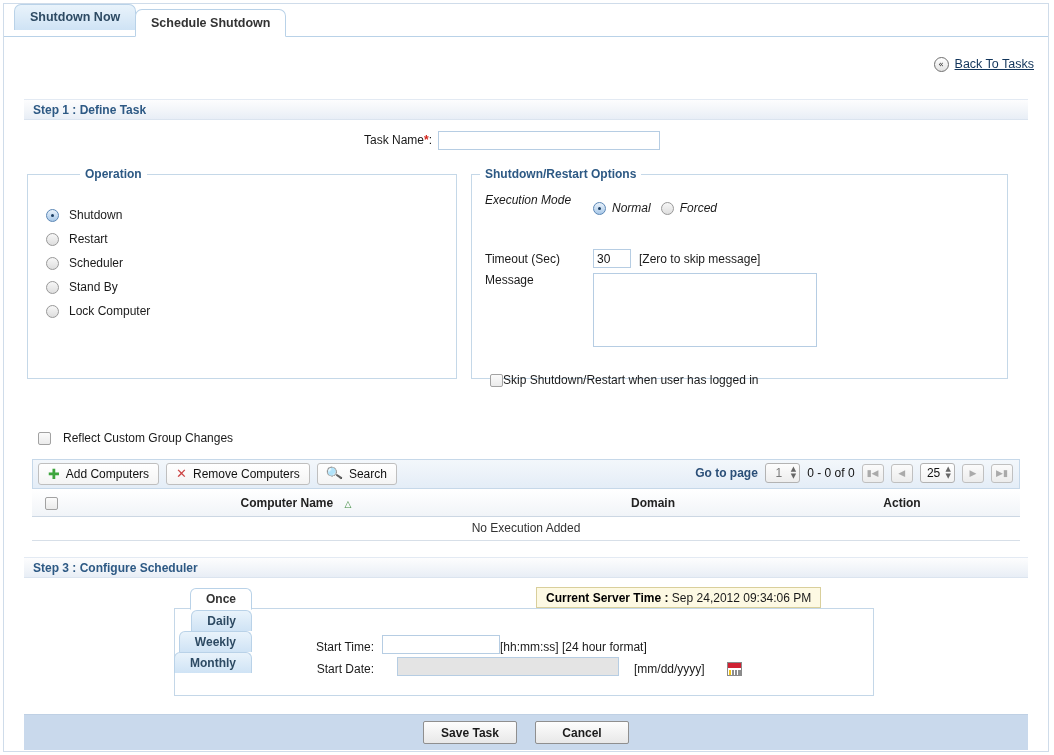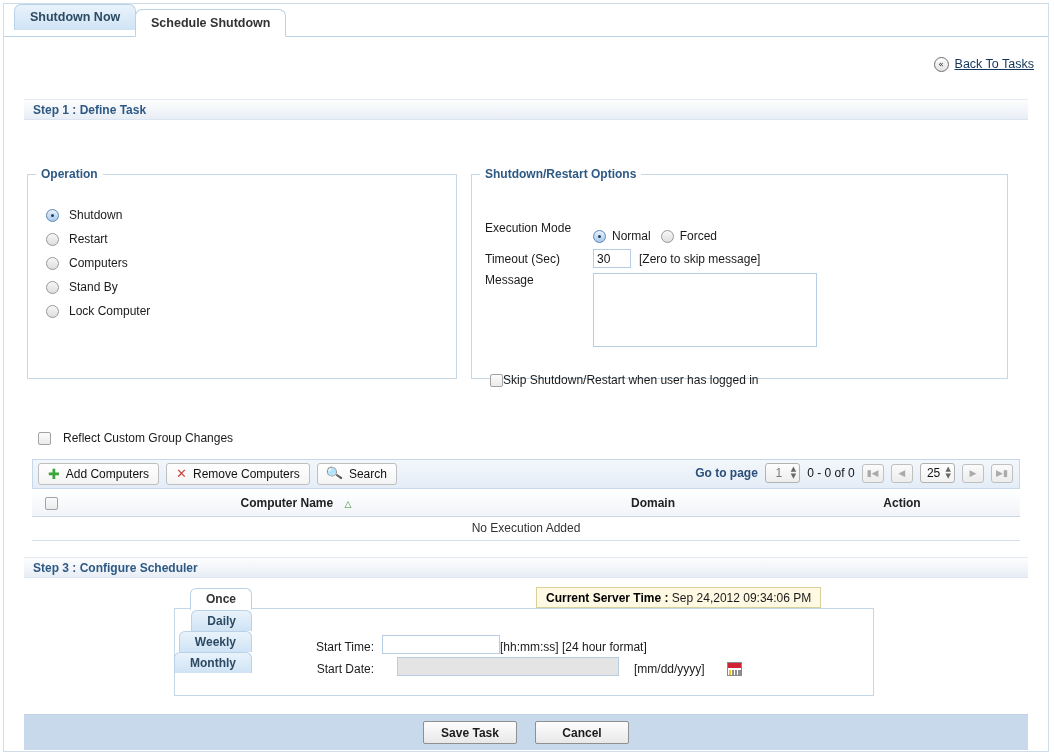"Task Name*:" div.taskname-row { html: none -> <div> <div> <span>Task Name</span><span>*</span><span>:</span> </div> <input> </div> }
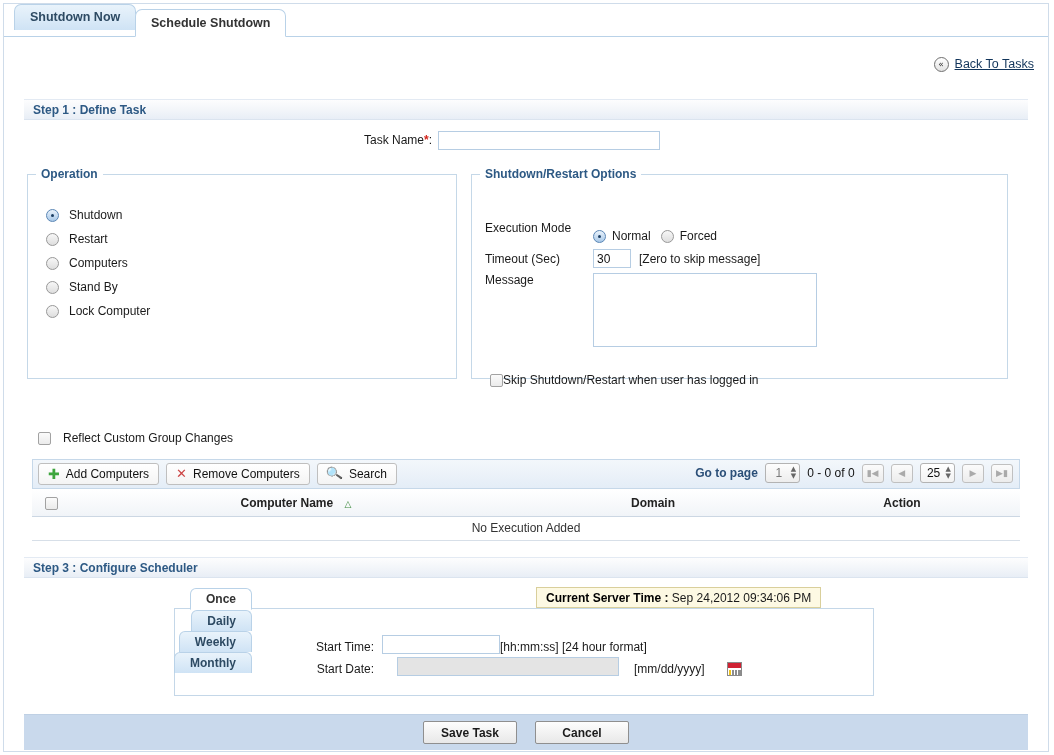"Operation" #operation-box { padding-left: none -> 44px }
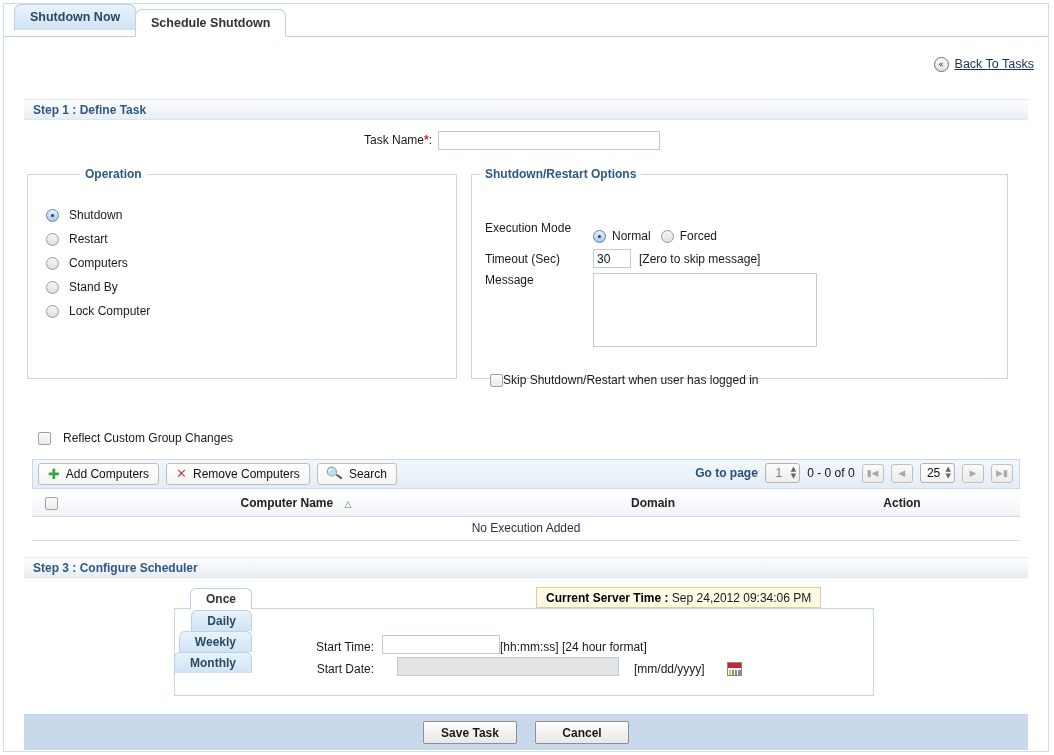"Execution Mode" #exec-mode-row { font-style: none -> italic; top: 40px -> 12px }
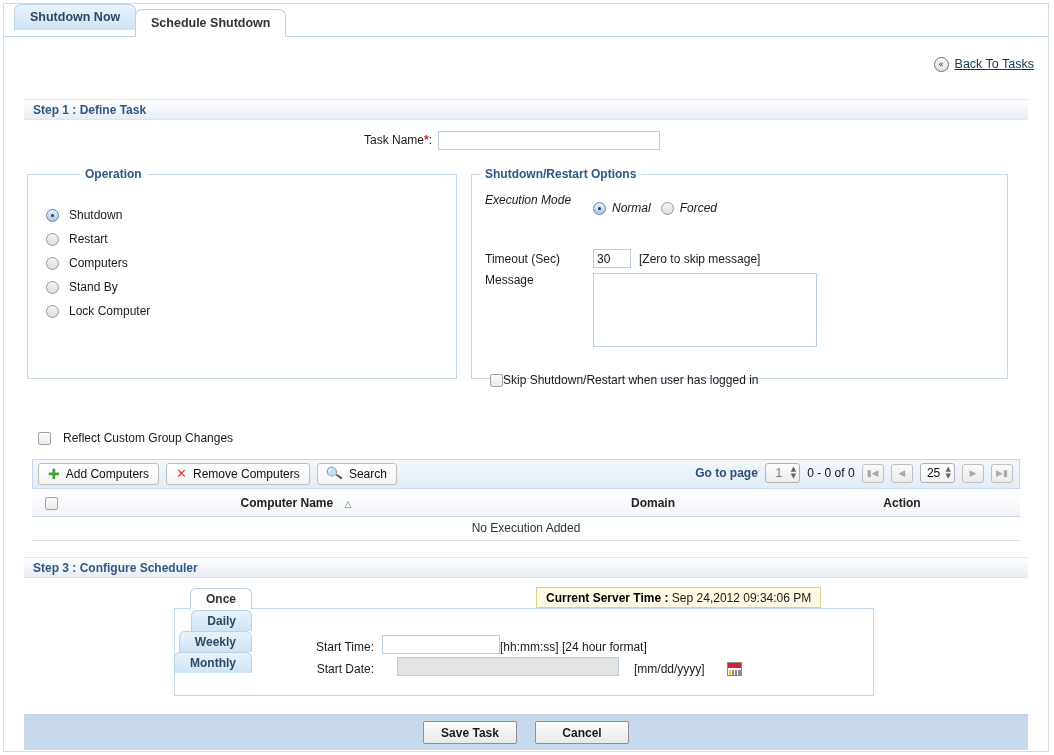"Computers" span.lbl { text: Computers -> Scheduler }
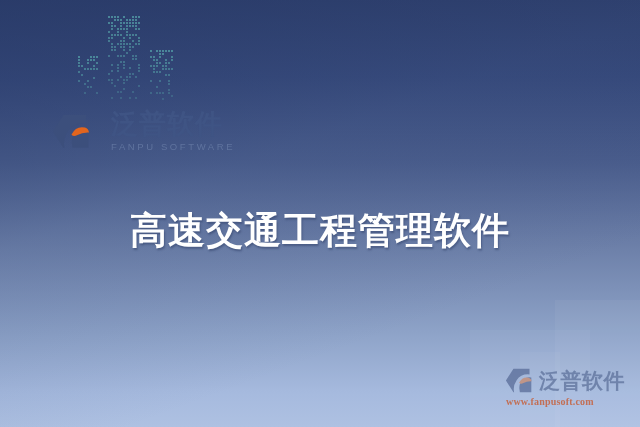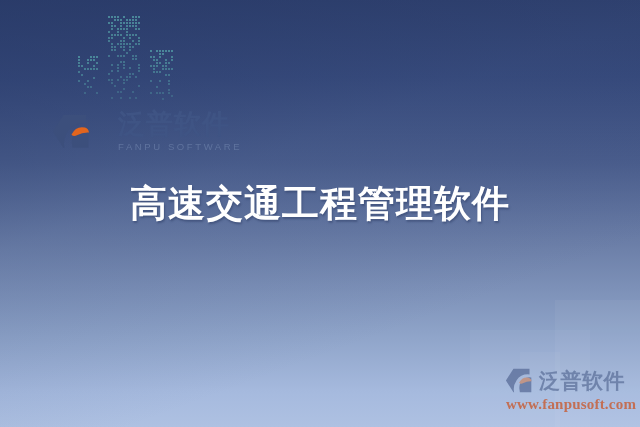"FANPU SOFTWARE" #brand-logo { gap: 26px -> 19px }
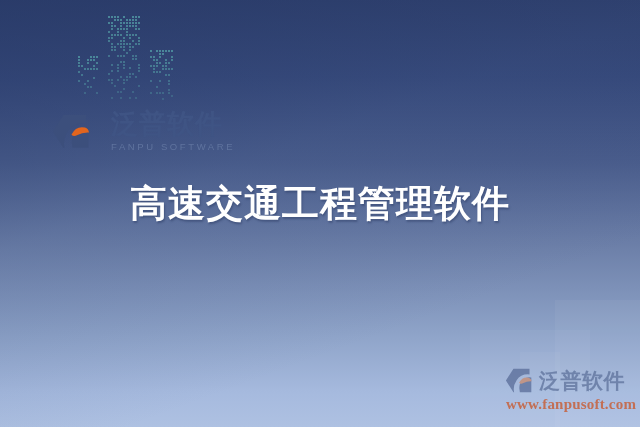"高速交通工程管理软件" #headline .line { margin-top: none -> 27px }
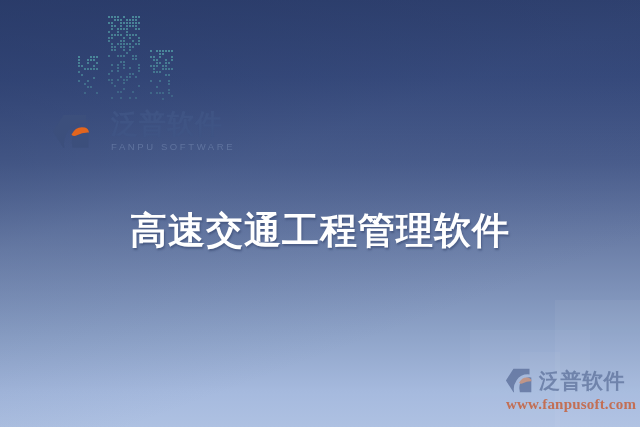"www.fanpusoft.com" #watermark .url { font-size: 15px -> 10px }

━━━━━━━━━━

EXERCISE OBJECTIVE:
Print out every record above exactly as given. Do not include the pictures.

EXERCISE RESULT:
"Task Name*:" div.taskname-row { html: none -> <div> <div> <span>Task Name</span><span>*</span><span>:</span> </div> <input> </div> }
"Operation" #operation-box { padding-left: none -> 44px }
"Execution Mode" #exec-mode-row { font-style: none -> italic; top: 40px -> 12px }
"Computers" span.lbl { text: Computers -> Scheduler }
"FANPU SOFTWARE" #brand-logo { gap: 26px -> 19px }
"高速交通工程管理软件" #headline .line { margin-top: none -> 27px }
"www.fanpusoft.com" #watermark .url { font-size: 15px -> 10px }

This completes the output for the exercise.